Microcredit Helps Quake-Hit Businesses in Italy
FLORENCE, ITALY—The earthquake a year ago in the Italian region of Emilia caused damage estimated at 13 billion euros ($17.25 billion) and affected 35,000 businesses. Now some of those hardest hit businesses have found their feet again, not through the help of insurance, government handouts, or even bank loans, but through microcredit.
“Microcredit supports people excluded from banking circuits, because they have no personal or financial guarantees,” said Marco Santori, president of Etimos Foundation, which was responsible for managing the fund of 5 million euros ($6.6 million) made available by Renzo Rosso, the owner of clothing brand Diesel.
Etimos Foundation and another organisation, MXit-Microcredit for Italy, have helped 80 small businesses.
Microcredit is not to be confused with solidarity or grants. It is the giving of credit on a smaller scale, without the criteria of a typical commercial bank loan.
For the lender of microcredit, that means taking a direct risk, which is mitigated by two factors, Santori said: First, a deep understanding of the economic and social environment at the local level; second, a constant working relationship, which involves accompanying and listening to the recipients, before and after delivery of funds.
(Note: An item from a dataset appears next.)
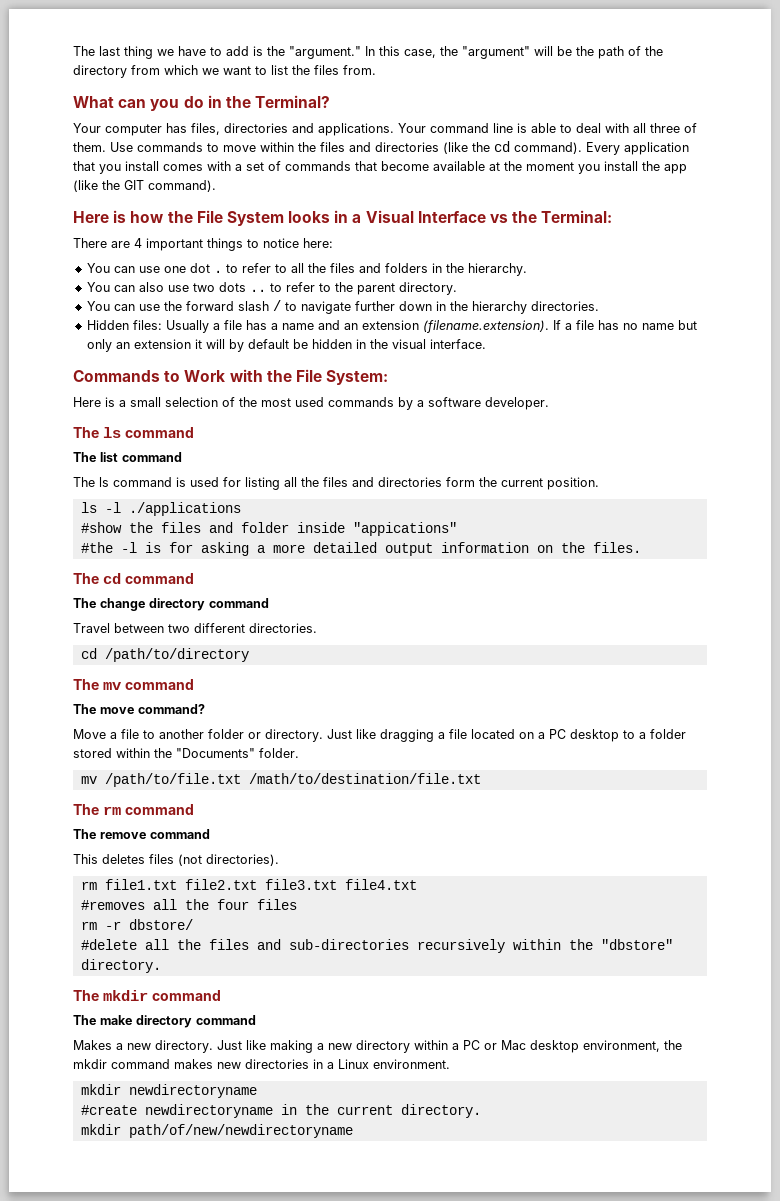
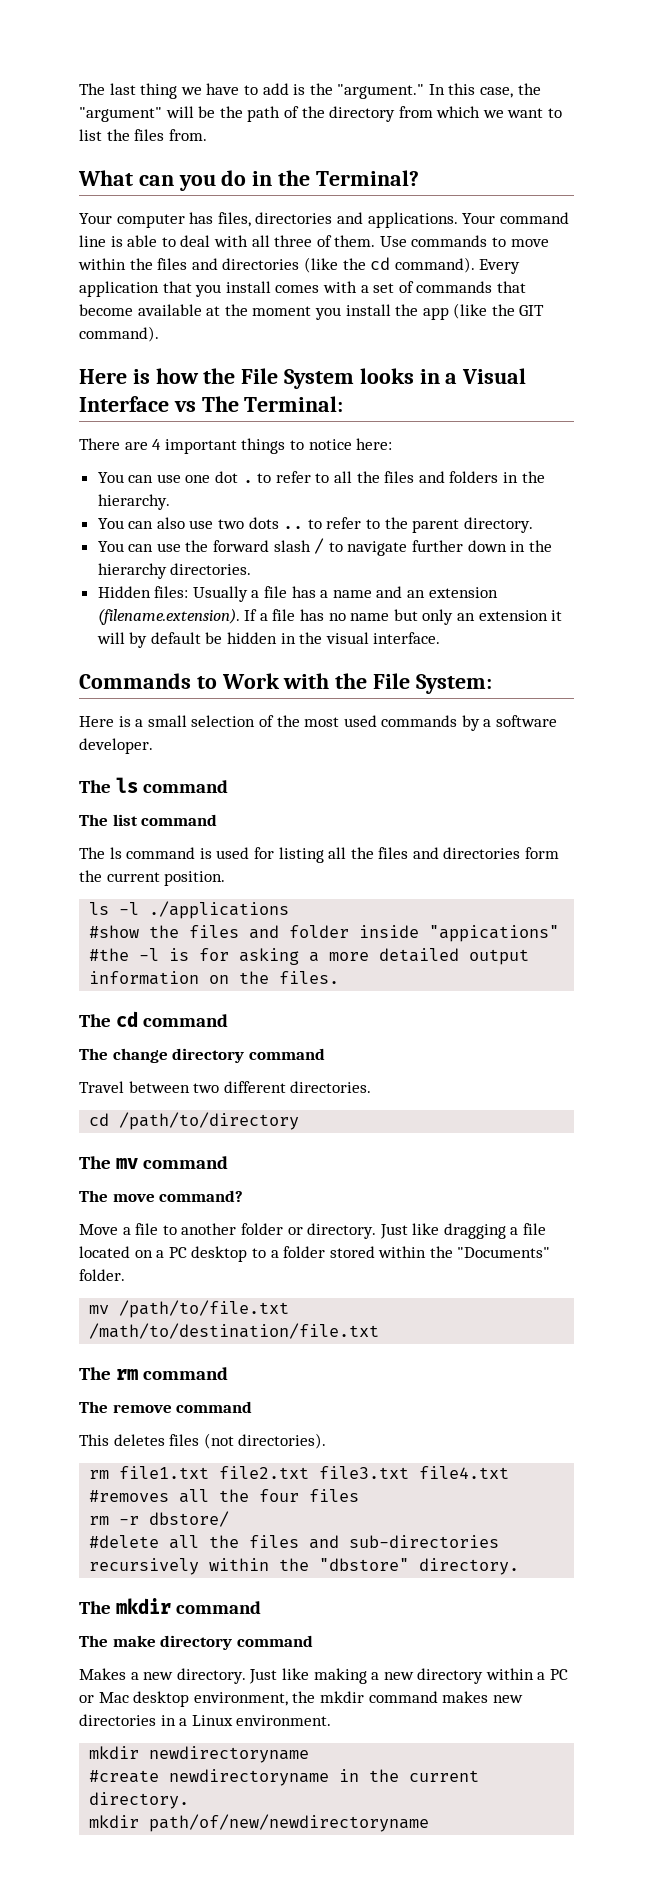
- Here is how the File System looks in a Visual Interface vs the Terminal:
+ Here is how the File System looks in a Visual Interface vs The Terminal:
“Unlike banks, this allows us to widen the scope of access to credit,” explained Santori. “The first results are very encouraging and the trend is one of significant growth. Microcredit is an act of respect and trust which provides the possibility of receiving and returning.”
Manuela Malavasi runs a company that makes clothing for third parties in Mirandola, a town hard-hit by the earthquake. Her factory was damaged, and for five months she could not fulfill the orders.
“As soon as we knew about microcredit, we started working on that,” Manuela said.”We have eight employees and we have to be responsible to them. Our concern was not being able to pay their salaries. With 30,000 euros ($39,800) we could breath again … but the earthquake has destroyed our sense of optimism about the future,” she said.
Sarah Bellini is a young midwife in the little town of Cavezzo, another place where the earthquake hit hard. With 20,000 euros ($26,500), she was able to open up a clinic, where she guides women during pregnancy and into the stage of weaning.
Strong shocks, at level 5 on the Richter scale, affected the Italian provinces of Modena, Ferrara, Mantua, Reggio Emilia, Bologna, and Rovigo from May 20 to June 3, 2012. The quake killed 27, injured hundreds, and destroyed the homes of tens of thousands.
Maino Benati, mayor of Mirandola, said microcredit has produced results, but he calls for government intervention that goes beyond the 9 billion euros ($12 billion) already made available by Rome.
“We have three needs,” he said. He listed: “A tax regime more beneficial to those who have suffered physical damage and turnover; 1 billion euros [$1.32 billion] to rebuild public facilities that have been put into the background, such as town halls, museums, theaters, and churches; and [to] increase the staff available to affected municipalities to advance the required contributions in a faster manner.”